◆ Exercise brief: The following entries should be restated word for word, pictures excluded.
━━━━━ Input data
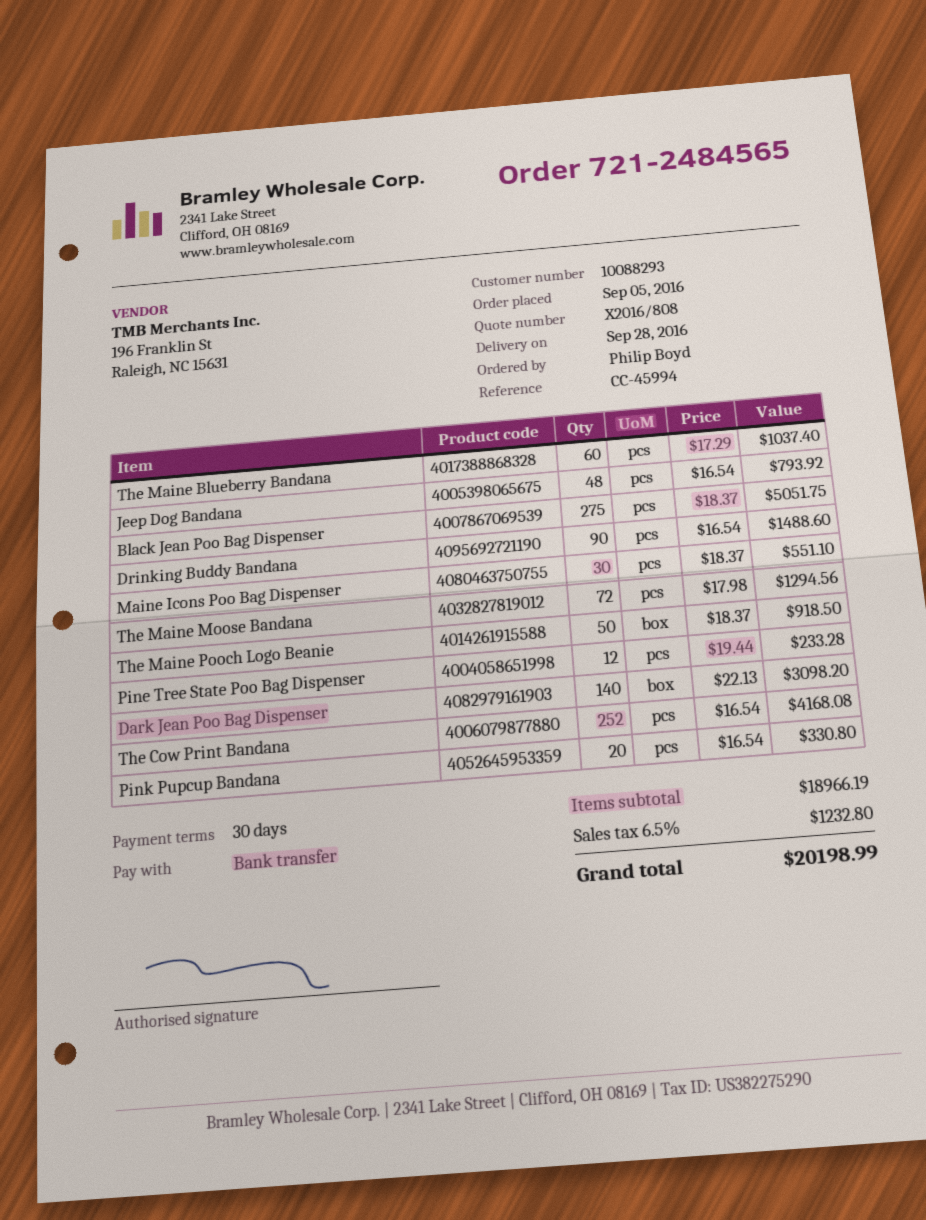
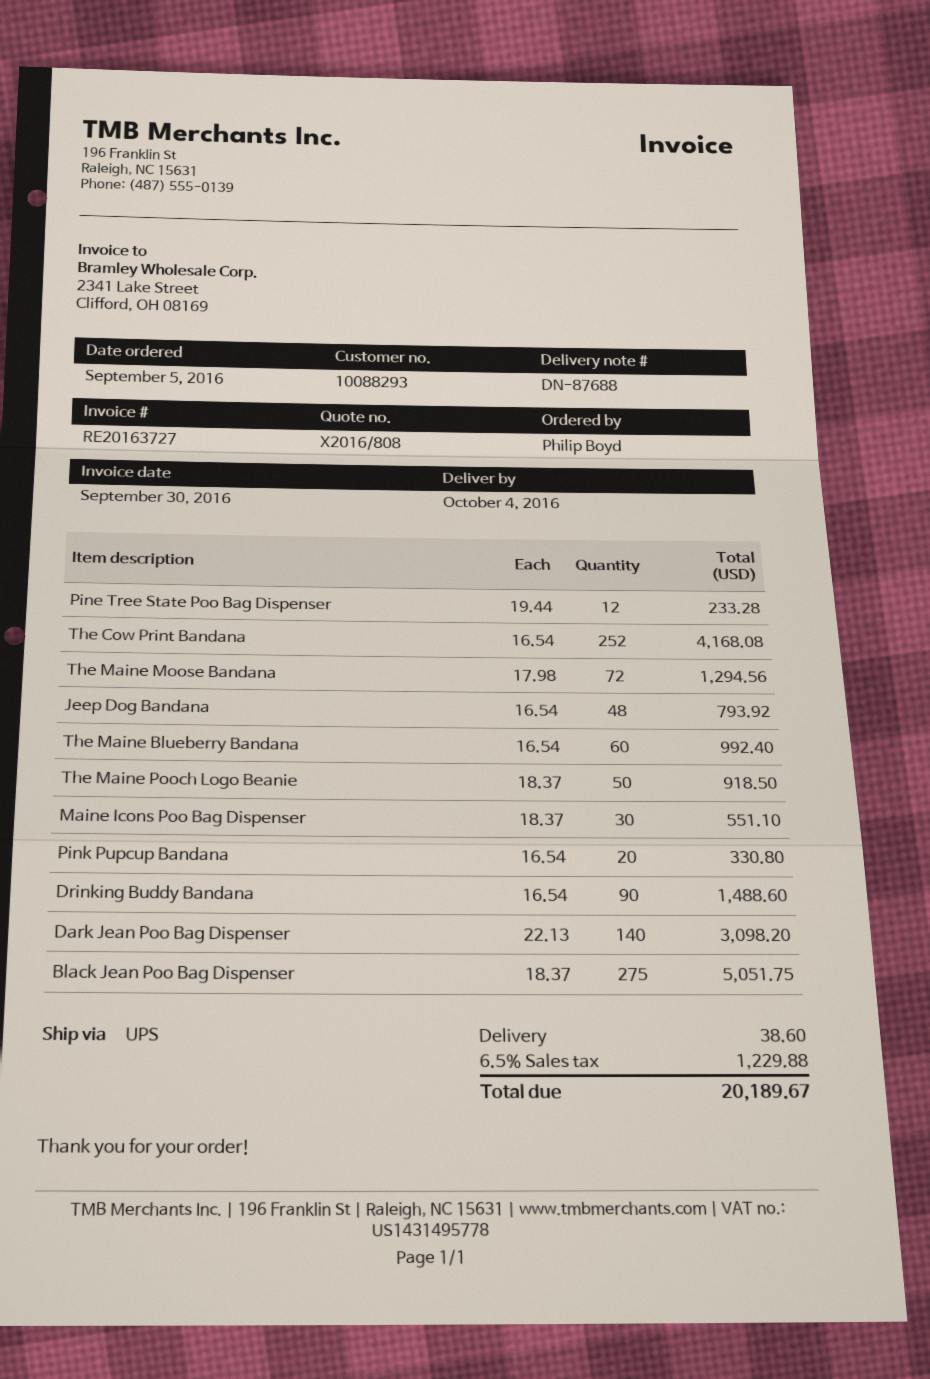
delivery date: 2016-09-28 -> 2016-10-04
The Maine Blueberry Bandana: 60 x 17.29 = 1037.40 -> 60 x 16.54 = 992.40
shipping: none -> 38.60
tax: 6.5% = 1232.80 -> 6.5% = 1229.88
total: 20198.99 -> 20189.67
━━━━━━━━━━
◆ Written response:
delivery date: 2016-09-28 -> 2016-10-04
The Maine Blueberry Bandana: 60 x 17.29 = 1037.40 -> 60 x 16.54 = 992.40
shipping: none -> 38.60
tax: 6.5% = 1232.80 -> 6.5% = 1229.88
total: 20198.99 -> 20189.67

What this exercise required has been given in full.